--- Study material Enclosed Below ---

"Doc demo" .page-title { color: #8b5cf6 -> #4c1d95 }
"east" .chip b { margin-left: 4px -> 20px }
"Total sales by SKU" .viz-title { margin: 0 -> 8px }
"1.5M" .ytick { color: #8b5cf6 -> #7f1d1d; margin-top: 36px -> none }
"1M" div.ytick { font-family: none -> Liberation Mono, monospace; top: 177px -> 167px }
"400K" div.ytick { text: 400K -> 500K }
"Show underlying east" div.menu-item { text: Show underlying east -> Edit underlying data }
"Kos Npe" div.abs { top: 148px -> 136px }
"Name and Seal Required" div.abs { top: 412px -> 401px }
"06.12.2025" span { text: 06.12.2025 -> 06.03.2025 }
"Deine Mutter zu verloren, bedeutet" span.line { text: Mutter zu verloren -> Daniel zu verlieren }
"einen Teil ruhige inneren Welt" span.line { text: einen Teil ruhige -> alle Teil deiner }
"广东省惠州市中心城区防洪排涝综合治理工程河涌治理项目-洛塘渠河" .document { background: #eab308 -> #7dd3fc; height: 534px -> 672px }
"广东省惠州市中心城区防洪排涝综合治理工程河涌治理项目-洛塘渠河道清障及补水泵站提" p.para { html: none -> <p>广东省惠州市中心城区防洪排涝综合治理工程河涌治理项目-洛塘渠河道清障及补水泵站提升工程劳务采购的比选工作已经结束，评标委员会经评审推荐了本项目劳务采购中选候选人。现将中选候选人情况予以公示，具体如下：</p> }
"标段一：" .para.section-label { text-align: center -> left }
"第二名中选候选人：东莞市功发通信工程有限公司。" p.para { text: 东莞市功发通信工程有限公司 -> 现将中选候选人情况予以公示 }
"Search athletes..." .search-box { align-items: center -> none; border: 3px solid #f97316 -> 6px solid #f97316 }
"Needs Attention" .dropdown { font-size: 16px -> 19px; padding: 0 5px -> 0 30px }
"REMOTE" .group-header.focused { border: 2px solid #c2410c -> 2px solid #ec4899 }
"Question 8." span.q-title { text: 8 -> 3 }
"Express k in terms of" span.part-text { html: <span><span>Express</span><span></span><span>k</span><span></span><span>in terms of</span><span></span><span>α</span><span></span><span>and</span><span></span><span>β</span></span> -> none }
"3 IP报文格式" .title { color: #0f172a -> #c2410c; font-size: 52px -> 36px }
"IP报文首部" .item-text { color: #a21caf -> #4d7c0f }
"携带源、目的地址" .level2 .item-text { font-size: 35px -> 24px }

--- End of Enclosed Study material ---

Exact copies of the lines from the one holding "text: 400K ->" through the last line above, and only those, make up the answer.

"400K" div.ytick { text: 400K -> 500K }
"Show underlying east" div.menu-item { text: Show underlying east -> Edit underlying data }
"Kos Npe" div.abs { top: 148px -> 136px }
"Name and Seal Required" div.abs { top: 412px -> 401px }
"06.12.2025" span { text: 06.12.2025 -> 06.03.2025 }
"Deine Mutter zu verloren, bedeutet" span.line { text: Mutter zu verloren -> Daniel zu verlieren }
"einen Teil ruhige inneren Welt" span.line { text: einen Teil ruhige -> alle Teil deiner }
"广东省惠州市中心城区防洪排涝综合治理工程河涌治理项目-洛塘渠河" .document { background: #eab308 -> #7dd3fc; height: 534px -> 672px }
"广东省惠州市中心城区防洪排涝综合治理工程河涌治理项目-洛塘渠河道清障及补水泵站提" p.para { html: none -> <p>广东省惠州市中心城区防洪排涝综合治理工程河涌治理项目-洛塘渠河道清障及补水泵站提升工程劳务采购的比选工作已经结束，评标委员会经评审推荐了本项目劳务采购中选候选人。现将中选候选人情况予以公示，具体如下：</p> }
"标段一：" .para.section-label { text-align: center -> left }
"第二名中选候选人：东莞市功发通信工程有限公司。" p.para { text: 东莞市功发通信工程有限公司 -> 现将中选候选人情况予以公示 }
"Search athletes..." .search-box { align-items: center -> none; border: 3px solid #f97316 -> 6px solid #f97316 }
"Needs Attention" .dropdown { font-size: 16px -> 19px; padding: 0 5px -> 0 30px }
"REMOTE" .group-header.focused { border: 2px solid #c2410c -> 2px solid #ec4899 }
"Question 8." span.q-title { text: 8 -> 3 }
"Express k in terms of" span.part-text { html: <span><span>Express</span><span></span><span>k</span><span></span><span>in terms of</span><span></span><span>α</span><span></span><span>and</span><span></span><span>β</span></span> -> none }
"3 IP报文格式" .title { color: #0f172a -> #c2410c; font-size: 52px -> 36px }
"IP报文首部" .item-text { color: #a21caf -> #4d7c0f }
"携带源、目的地址" .level2 .item-text { font-size: 35px -> 24px }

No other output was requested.